[Content revision data]

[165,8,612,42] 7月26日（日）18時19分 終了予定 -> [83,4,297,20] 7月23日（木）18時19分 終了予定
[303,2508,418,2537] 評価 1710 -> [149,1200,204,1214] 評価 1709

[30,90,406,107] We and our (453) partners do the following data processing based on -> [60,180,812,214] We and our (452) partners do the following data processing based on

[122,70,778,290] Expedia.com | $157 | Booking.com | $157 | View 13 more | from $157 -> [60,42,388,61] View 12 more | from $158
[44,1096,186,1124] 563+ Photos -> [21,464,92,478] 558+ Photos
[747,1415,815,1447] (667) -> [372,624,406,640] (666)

[What the task asks]
Line by line, retype all the entries exactly as they are shown.

[Finished exercise]
[165,8,612,42] 7月26日（日）18時19分 終了予定 -> [83,4,297,20] 7月23日（木）18時19分 終了予定
[303,2508,418,2537] 評価 1710 -> [149,1200,204,1214] 評価 1709

[30,90,406,107] We and our (453) partners do the following data processing based on -> [60,180,812,214] We and our (452) partners do the following data processing based on

[122,70,778,290] Expedia.com | $157 | Booking.com | $157 | View 13 more | from $157 -> [60,42,388,61] View 12 more | from $158
[44,1096,186,1124] 563+ Photos -> [21,464,92,478] 558+ Photos
[747,1415,815,1447] (667) -> [372,624,406,640] (666)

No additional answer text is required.